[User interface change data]
Start of Block

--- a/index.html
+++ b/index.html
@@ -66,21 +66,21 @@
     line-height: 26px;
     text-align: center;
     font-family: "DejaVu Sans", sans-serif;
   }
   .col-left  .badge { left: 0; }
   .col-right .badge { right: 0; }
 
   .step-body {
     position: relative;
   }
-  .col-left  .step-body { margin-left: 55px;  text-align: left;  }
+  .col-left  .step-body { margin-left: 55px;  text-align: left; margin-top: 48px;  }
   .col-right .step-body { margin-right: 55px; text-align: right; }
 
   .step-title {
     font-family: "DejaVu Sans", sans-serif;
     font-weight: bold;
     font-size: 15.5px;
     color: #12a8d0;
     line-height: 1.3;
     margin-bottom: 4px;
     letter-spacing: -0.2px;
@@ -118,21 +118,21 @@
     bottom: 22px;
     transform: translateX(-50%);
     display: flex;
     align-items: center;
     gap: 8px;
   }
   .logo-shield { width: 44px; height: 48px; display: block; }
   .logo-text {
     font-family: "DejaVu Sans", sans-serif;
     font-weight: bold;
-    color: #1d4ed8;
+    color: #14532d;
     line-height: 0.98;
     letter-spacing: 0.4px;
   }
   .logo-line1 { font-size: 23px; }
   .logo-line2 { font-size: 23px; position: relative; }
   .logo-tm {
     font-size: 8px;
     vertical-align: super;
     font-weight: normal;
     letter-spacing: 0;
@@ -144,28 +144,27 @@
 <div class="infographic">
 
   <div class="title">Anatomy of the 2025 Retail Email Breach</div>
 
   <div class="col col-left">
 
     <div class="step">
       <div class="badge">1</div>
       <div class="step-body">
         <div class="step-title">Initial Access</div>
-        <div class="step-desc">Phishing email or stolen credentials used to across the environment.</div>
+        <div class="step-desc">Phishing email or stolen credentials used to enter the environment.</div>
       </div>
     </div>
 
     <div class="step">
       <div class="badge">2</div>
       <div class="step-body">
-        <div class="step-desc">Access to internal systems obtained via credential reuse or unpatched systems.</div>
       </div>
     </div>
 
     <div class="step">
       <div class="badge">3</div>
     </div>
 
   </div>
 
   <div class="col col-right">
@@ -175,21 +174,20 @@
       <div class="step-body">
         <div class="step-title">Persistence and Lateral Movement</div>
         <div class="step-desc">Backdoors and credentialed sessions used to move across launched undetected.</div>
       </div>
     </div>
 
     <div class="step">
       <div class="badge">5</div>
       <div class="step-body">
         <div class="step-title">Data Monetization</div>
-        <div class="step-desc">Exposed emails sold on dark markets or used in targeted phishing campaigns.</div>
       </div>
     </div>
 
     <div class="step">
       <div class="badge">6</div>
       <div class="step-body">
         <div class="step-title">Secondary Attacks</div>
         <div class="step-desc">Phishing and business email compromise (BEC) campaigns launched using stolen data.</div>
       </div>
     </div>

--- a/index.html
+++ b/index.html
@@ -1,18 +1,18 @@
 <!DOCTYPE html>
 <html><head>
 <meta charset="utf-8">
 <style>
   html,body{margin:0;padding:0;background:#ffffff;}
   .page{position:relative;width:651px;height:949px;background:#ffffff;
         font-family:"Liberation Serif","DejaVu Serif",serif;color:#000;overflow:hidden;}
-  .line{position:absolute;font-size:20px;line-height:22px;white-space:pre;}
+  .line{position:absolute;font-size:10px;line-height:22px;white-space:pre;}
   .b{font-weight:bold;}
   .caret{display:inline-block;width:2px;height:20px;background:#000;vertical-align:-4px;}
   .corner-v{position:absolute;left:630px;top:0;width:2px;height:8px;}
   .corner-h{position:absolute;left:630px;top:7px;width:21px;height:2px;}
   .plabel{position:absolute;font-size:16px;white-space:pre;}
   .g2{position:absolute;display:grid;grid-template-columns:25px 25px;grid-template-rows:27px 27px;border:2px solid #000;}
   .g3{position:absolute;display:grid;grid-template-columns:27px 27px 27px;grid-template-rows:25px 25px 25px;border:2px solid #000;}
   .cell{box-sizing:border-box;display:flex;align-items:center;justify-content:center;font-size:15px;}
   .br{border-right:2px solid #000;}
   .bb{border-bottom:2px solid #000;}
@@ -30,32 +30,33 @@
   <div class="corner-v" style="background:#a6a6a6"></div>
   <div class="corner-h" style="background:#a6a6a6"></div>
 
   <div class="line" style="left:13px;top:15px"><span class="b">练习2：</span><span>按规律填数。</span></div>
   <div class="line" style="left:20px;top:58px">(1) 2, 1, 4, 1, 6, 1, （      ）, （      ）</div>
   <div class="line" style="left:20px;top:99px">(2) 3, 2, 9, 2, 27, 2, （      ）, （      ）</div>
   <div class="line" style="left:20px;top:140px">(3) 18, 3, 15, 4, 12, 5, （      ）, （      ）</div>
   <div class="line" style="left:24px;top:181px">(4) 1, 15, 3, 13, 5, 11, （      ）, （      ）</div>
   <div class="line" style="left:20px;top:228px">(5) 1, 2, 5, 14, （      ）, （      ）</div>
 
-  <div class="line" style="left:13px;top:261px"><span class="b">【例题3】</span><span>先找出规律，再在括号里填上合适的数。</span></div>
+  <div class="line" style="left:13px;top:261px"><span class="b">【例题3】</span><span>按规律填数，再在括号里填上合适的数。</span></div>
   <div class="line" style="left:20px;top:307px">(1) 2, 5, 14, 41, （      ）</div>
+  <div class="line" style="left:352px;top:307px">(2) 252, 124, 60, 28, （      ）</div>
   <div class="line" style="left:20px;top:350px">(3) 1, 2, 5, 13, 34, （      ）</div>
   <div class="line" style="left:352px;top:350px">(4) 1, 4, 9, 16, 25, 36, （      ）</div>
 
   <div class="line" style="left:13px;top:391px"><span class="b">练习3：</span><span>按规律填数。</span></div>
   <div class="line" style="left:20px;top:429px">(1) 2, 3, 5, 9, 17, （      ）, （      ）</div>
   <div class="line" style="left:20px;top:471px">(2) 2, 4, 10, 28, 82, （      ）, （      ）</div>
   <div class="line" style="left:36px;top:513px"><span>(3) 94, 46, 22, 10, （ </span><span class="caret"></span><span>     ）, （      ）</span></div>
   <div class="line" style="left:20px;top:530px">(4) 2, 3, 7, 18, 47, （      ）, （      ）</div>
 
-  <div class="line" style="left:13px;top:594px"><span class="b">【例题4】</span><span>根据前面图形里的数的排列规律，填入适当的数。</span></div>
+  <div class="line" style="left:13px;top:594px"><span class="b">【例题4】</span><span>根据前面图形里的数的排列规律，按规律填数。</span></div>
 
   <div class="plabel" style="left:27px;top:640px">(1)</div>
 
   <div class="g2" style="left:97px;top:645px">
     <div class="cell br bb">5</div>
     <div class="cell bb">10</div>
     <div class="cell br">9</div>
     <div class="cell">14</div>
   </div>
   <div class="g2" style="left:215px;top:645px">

End of Block
Start of Block

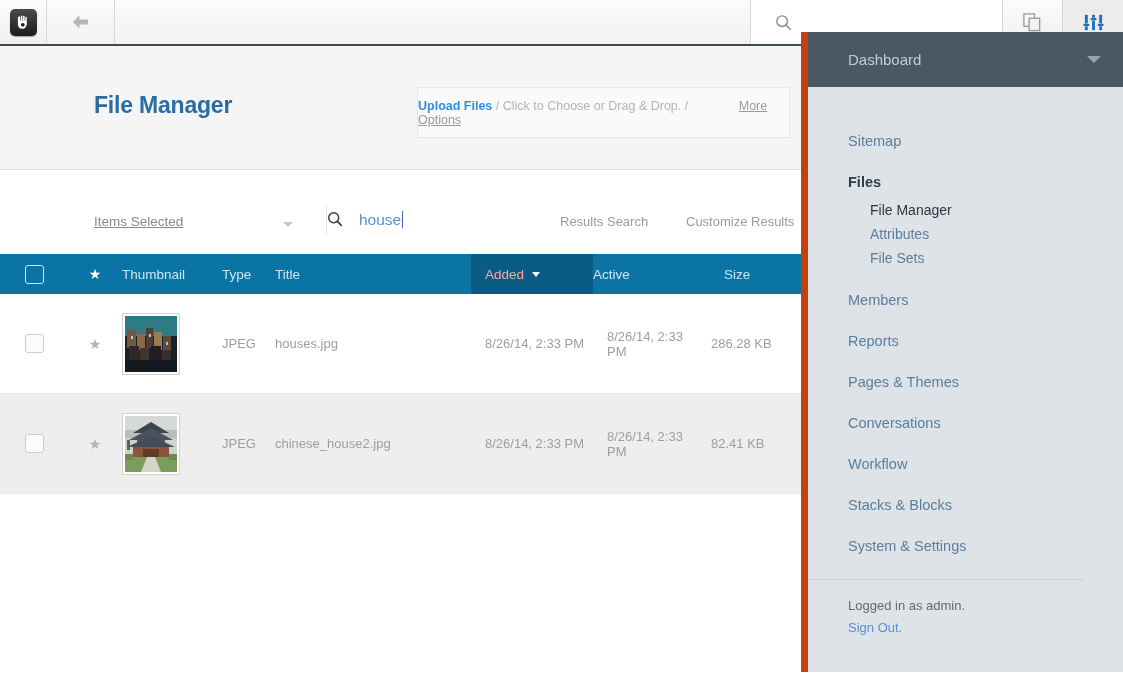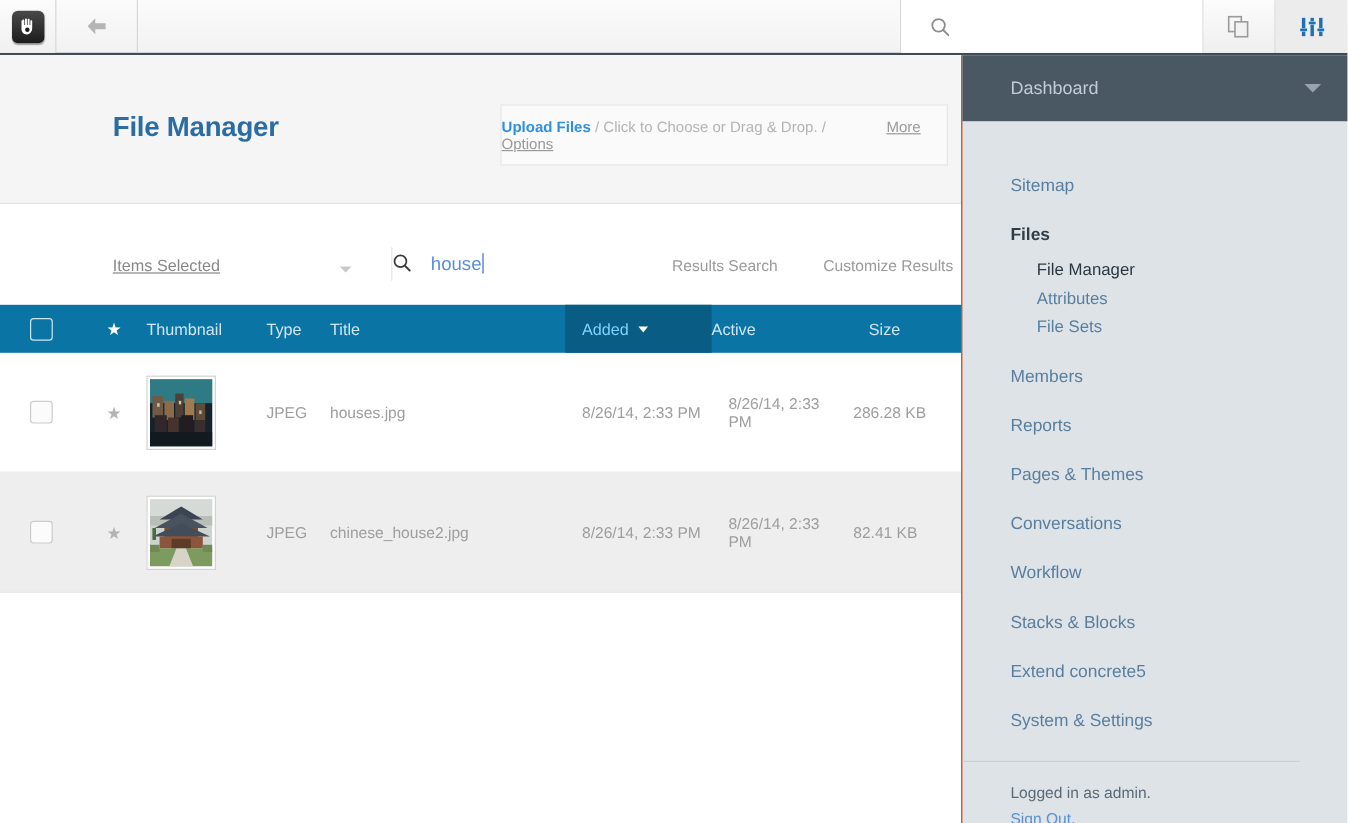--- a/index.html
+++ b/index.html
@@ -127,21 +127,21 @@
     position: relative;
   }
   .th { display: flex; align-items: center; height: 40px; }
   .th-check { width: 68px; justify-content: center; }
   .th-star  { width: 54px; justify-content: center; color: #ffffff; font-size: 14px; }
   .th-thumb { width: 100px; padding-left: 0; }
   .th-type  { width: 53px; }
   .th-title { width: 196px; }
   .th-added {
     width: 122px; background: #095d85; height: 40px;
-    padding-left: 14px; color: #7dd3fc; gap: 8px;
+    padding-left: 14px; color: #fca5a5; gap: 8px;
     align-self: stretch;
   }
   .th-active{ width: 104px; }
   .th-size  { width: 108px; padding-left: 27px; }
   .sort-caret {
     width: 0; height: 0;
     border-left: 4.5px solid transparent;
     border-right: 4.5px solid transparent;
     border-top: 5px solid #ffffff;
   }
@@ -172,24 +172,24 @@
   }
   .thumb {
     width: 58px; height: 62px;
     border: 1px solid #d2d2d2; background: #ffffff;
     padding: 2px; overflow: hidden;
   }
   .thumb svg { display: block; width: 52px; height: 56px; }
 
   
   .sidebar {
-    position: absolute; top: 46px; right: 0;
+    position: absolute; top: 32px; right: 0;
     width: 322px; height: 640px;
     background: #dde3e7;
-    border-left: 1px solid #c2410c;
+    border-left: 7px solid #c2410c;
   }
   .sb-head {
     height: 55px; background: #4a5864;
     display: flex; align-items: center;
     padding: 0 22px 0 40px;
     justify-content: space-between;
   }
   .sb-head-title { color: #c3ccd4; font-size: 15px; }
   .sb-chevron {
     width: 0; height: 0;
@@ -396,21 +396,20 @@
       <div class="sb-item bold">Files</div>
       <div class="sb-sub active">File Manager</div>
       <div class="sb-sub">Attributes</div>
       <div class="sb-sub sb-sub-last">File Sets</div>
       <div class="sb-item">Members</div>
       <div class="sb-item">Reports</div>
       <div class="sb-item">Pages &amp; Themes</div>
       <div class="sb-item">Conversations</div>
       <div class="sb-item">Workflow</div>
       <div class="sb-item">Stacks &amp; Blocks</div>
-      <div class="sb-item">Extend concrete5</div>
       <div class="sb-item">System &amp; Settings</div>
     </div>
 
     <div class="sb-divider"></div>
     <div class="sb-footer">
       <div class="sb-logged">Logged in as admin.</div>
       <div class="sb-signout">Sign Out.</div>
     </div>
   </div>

End of Block

**Your goal**
Check each line above for the string "text" and return those that contain it.

**Reply**
     text-align: center;
-  .col-left  .step-body { margin-left: 55px;  text-align: left;  }
+  .col-left  .step-body { margin-left: 55px;  text-align: left; margin-top: 48px;  }
   .col-right .step-body { margin-right: 55px; text-align: right; }
   .logo-text {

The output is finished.